# [YOUR OBJECTIVE]
Retype, word for word, every line starting at the line with "-87,7 +87,7 @@" and ending with the final line of the entries; skip the pictures.

(Web page revision data)
-----

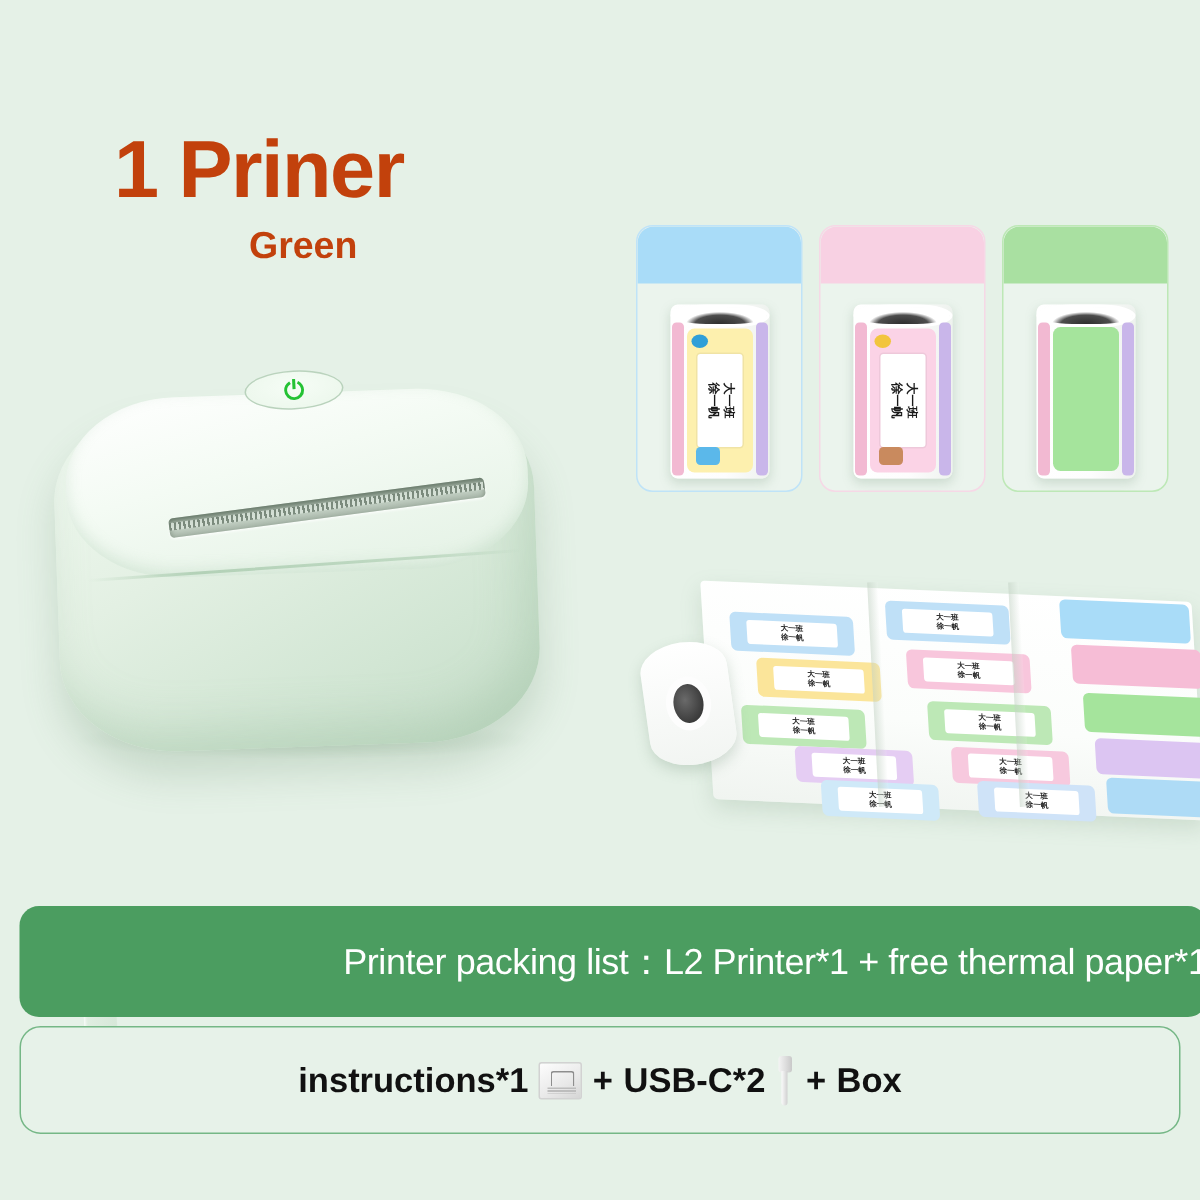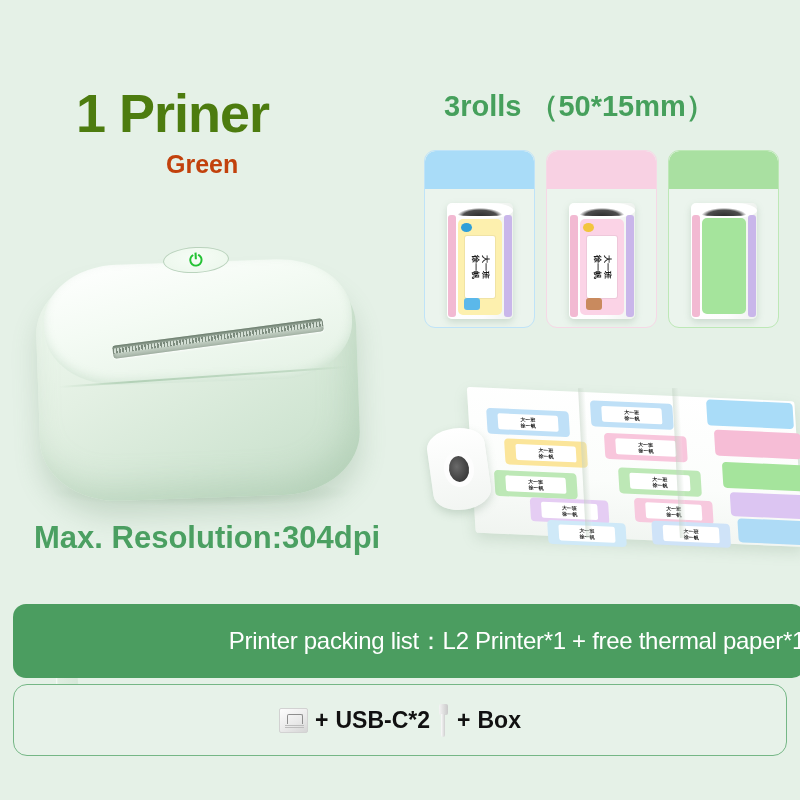--- a/index.html
+++ b/index.html
@@ -14,7 +14,7 @@
   
   .title-main {
     position: absolute; left: 76px; top: 82px;
-    font-size: 54px; font-weight: 700; color: #4d7c0f; letter-spacing: -1px;
+    font-size: 54px; font-weight: 700; color: #c2410c; letter-spacing: -1px;
   }
   .title-sub {
     position: absolute; left: 166px; top: 150px;

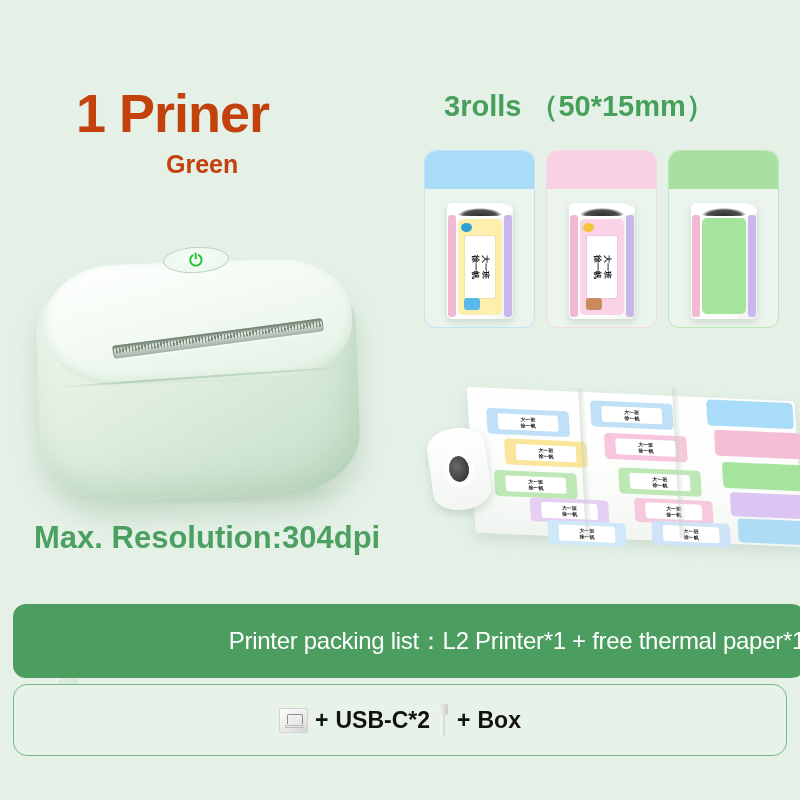--- a/index.html
+++ b/index.html
@@ -211,7 +211,6 @@
 
   <div class="title-main">1 Priner</div>
   <div class="title-sub">Green</div>
-  <div class="rolls-heading">3rolls （50*15mm）</div>
   <div class="resolution">Max. Resolution:304dpi</div>
 
   <div class="printer-wrap">

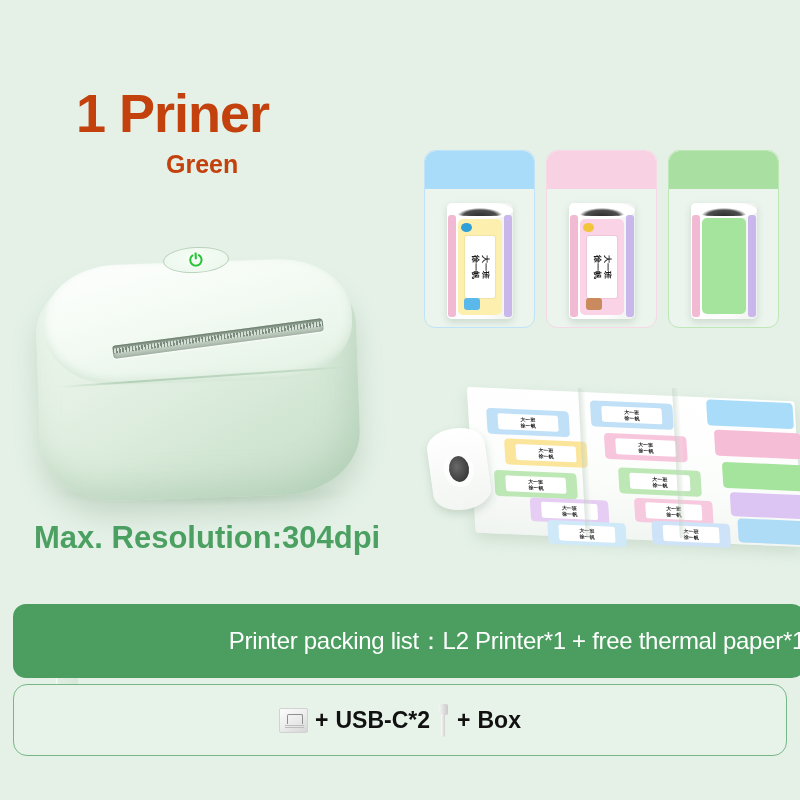--- a/index.html
+++ b/index.html
@@ -211,7 +211,6 @@
 
   <div class="title-main">1 Priner</div>
   <div class="title-sub">Green</div>
-  <div class="resolution">Max. Resolution:304dpi</div>
 
   <div class="printer-wrap">
     <div class="printer-shadow"></div>

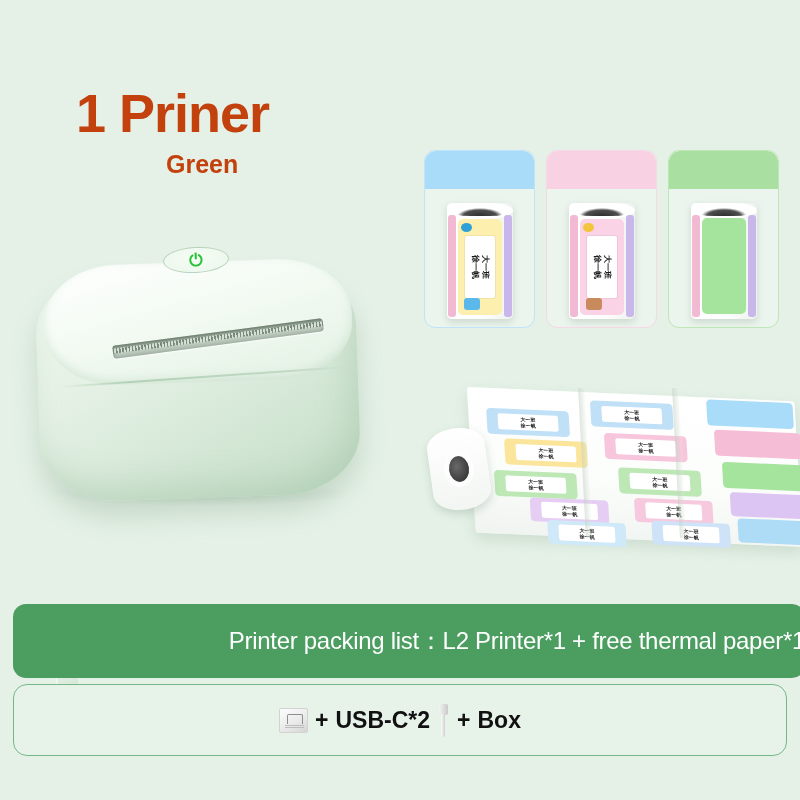--- a/index.html
+++ b/index.html
@@ -323,6 +323,7 @@
 
   <div class="accessories">
     <div class="acc-row">
+      <span>instructions*1</span>
       <span class="manual-icon"></span>
       <span>+</span>
       <span>USB-C*2</span>

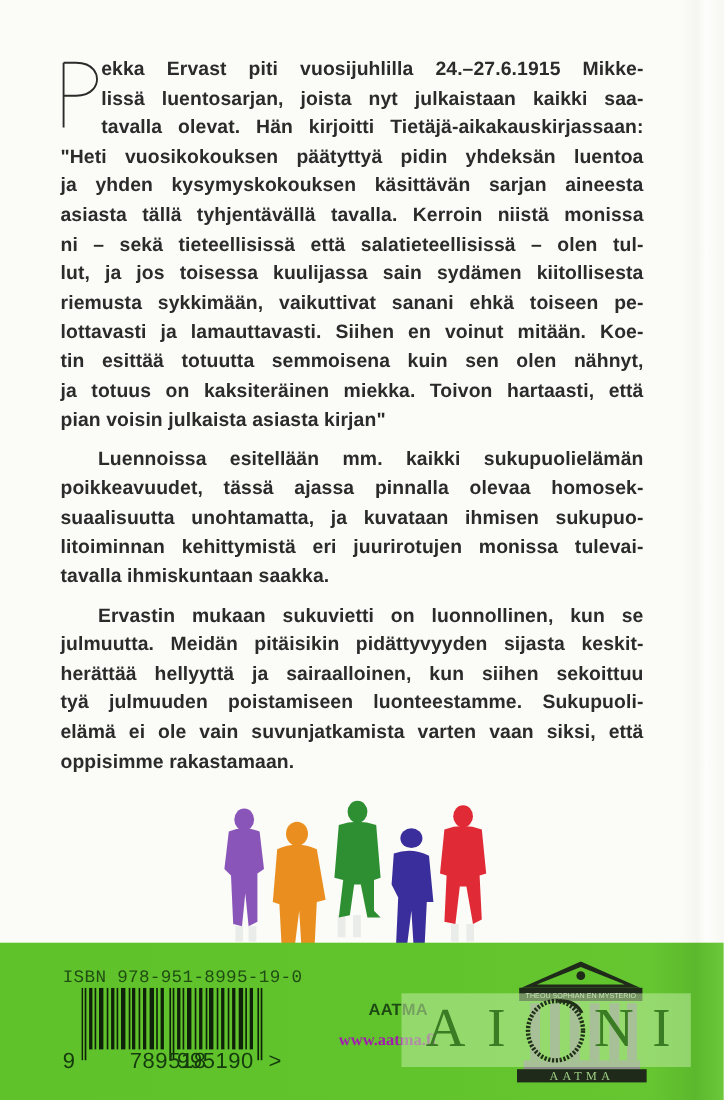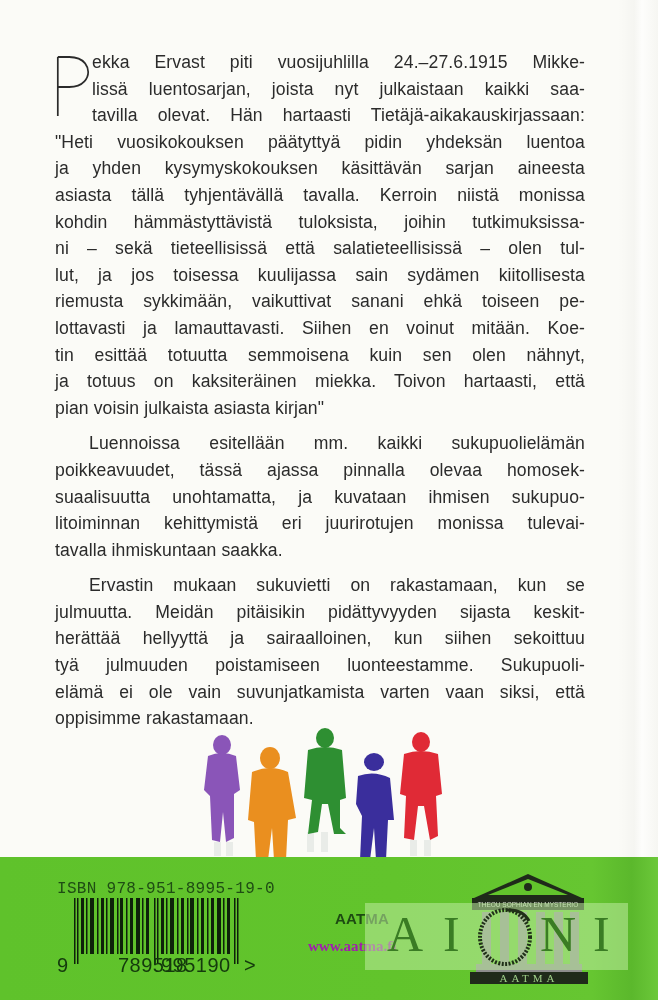--- a/index.html
+++ b/index.html
@@ -19,7 +19,7 @@
     text-align:justify; color:#2b2b2b;
     font-stretch:condensed;
   }
-  .line { display:block; white-space:nowrap; text-align:justify; text-align-last:justify; height:26.6px; }
+  .line { display:block; white-space:nowrap; text-align:justify; text-align-last:justify; height:26.6px;font-weight:bold; }
   .line.last { text-align-last:left; }
   .line.indent-drop { padding-left:37px; }
   .line.indent-para { padding-left:34px; }

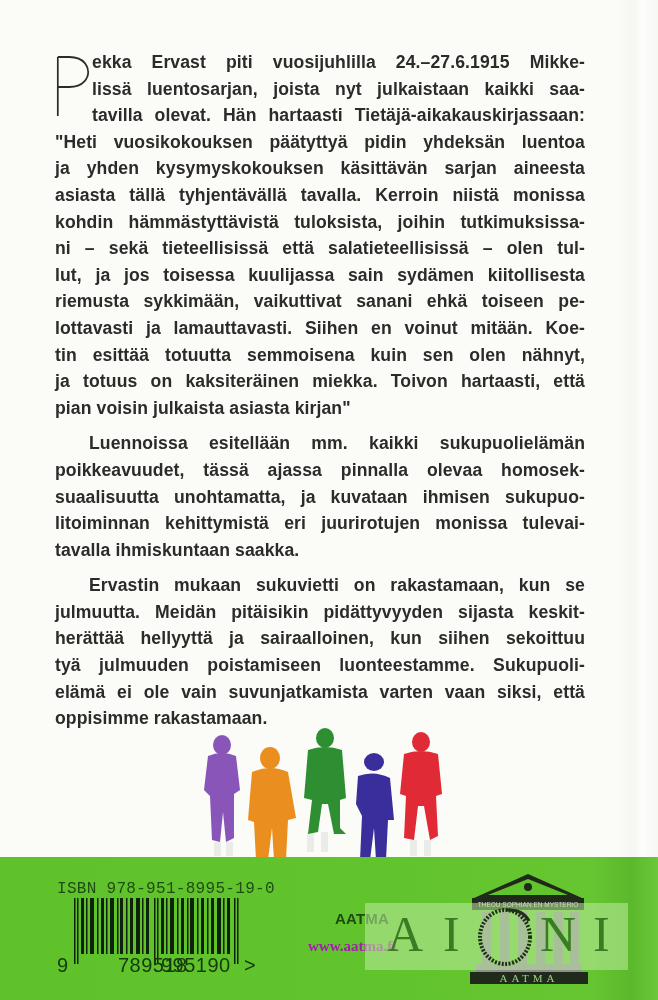--- a/index.html
+++ b/index.html
@@ -87,7 +87,7 @@
   <div class="para">
     <span class="line indent-drop">ekka Ervast piti vuosijuhlilla 24.–27.6.1915 Mikke-</span>
     <span class="line indent-drop">lissä luentosarjan, joista nyt julkaistaan kaikki saa-</span>
-    <span class="line indent-drop">tavilla olevat. Hän hartaasti Tietäjä-aikakauskirjassaan:</span>
+    <span class="line indent-drop">tavalla olevat. Hän kirjoitti Tietäjä-aikakauskirjassaan:</span>
     <span class="line">"Heti vuosikokouksen päätyttyä pidin yhdeksän luentoa</span>
     <span class="line">ja yhden kysymyskokouksen käsittävän sarjan aineesta</span>
     <span class="line">asiasta tällä tyhjentävällä tavalla. Kerroin niistä monissa</span>

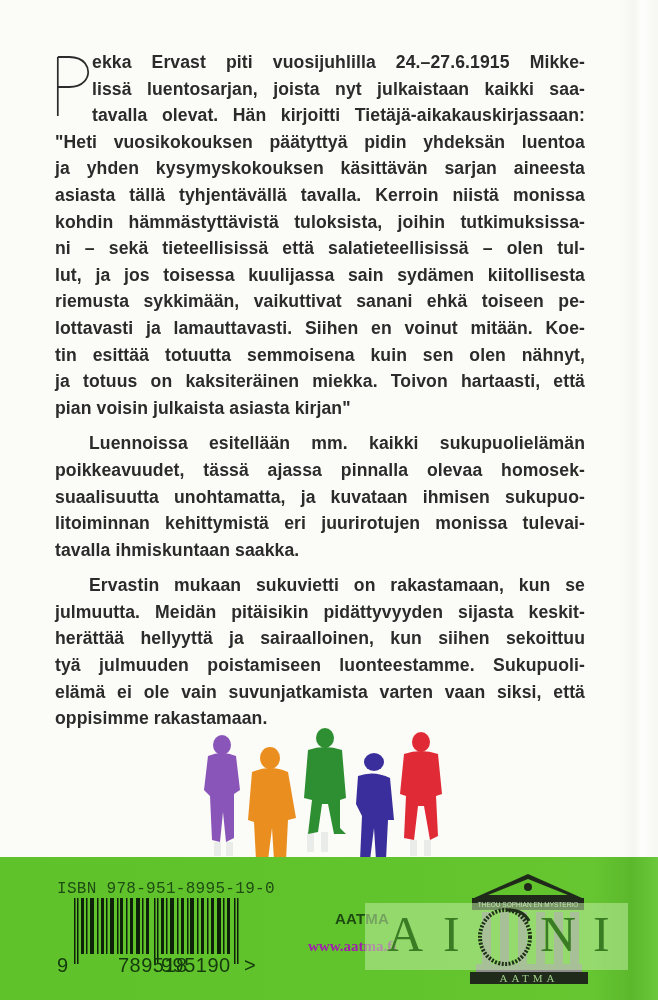--- a/index.html
+++ b/index.html
@@ -91,7 +91,6 @@
     <span class="line">"Heti vuosikokouksen päätyttyä pidin yhdeksän luentoa</span>
     <span class="line">ja yhden kysymyskokouksen käsittävän sarjan aineesta</span>
     <span class="line">asiasta tällä tyhjentävällä tavalla. Kerroin niistä monissa</span>
-    <span class="line">kohdin hämmästyttävistä tuloksista, joihin tutkimuksissa-</span>
     <span class="line">ni – sekä tieteellisissä että salatieteellisissä – olen tul-</span>
     <span class="line">lut, ja jos toisessa kuulijassa sain sydämen kiitollisesta</span>
     <span class="line">riemusta sykkimään, vaikuttivat sanani ehkä toiseen pe-</span>

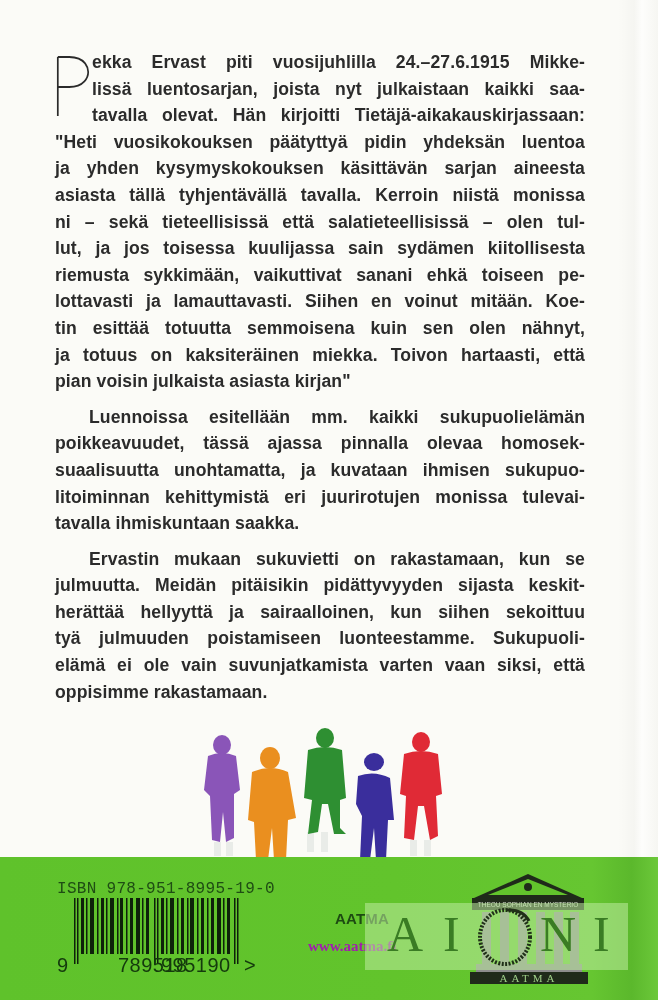--- a/index.html
+++ b/index.html
@@ -109,7 +109,7 @@
   </div>
 
   <div class="para">
-    <span class="line indent-para">Ervastin mukaan sukuvietti on rakastamaan, kun se</span>
+    <span class="line indent-para">Ervastin mukaan sukuvietti on luonnollinen, kun se</span>
     <span class="line">julmuutta. Meidän pitäisikin pidättyvyyden sijasta keskit-</span>
     <span class="line">herättää hellyyttä ja sairaalloinen, kun siihen sekoittuu</span>
     <span class="line">tyä julmuuden poistamiseen luonteestamme. Sukupuoli-</span>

-----

# [OUTPUT FOR THIS TASK]
@@ -87,7 +87,7 @@
   <div class="para">
     <span class="line indent-drop">ekka Ervast piti vuosijuhlilla 24.–27.6.1915 Mikke-</span>
     <span class="line indent-drop">lissä luentosarjan, joista nyt julkaistaan kaikki saa-</span>
-    <span class="line indent-drop">tavilla olevat. Hän hartaasti Tietäjä-aikakauskirjassaan:</span>
+    <span class="line indent-drop">tavalla olevat. Hän kirjoitti Tietäjä-aikakauskirjassaan:</span>
     <span class="line">"Heti vuosikokouksen päätyttyä pidin yhdeksän luentoa</span>
     <span class="line">ja yhden kysymyskokouksen käsittävän sarjan aineesta</span>
     <span class="line">asiasta tällä tyhjentävällä tavalla. Kerroin niistä monissa</span>

--- a/index.html
+++ b/index.html
@@ -91,7 +91,6 @@
     <span class="line">"Heti vuosikokouksen päätyttyä pidin yhdeksän luentoa</span>
     <span class="line">ja yhden kysymyskokouksen käsittävän sarjan aineesta</span>
     <span class="line">asiasta tällä tyhjentävällä tavalla. Kerroin niistä monissa</span>
-    <span class="line">kohdin hämmästyttävistä tuloksista, joihin tutkimuksissa-</span>
     <span class="line">ni – sekä tieteellisissä että salatieteellisissä – olen tul-</span>
     <span class="line">lut, ja jos toisessa kuulijassa sain sydämen kiitollisesta</span>
     <span class="line">riemusta sykkimään, vaikuttivat sanani ehkä toiseen pe-</span>

--- a/index.html
+++ b/index.html
@@ -109,7 +109,7 @@
   </div>
 
   <div class="para">
-    <span class="line indent-para">Ervastin mukaan sukuvietti on rakastamaan, kun se</span>
+    <span class="line indent-para">Ervastin mukaan sukuvietti on luonnollinen, kun se</span>
     <span class="line">julmuutta. Meidän pitäisikin pidättyvyyden sijasta keskit-</span>
     <span class="line">herättää hellyyttä ja sairaalloinen, kun siihen sekoittuu</span>
     <span class="line">tyä julmuuden poistamiseen luonteestamme. Sukupuoli-</span>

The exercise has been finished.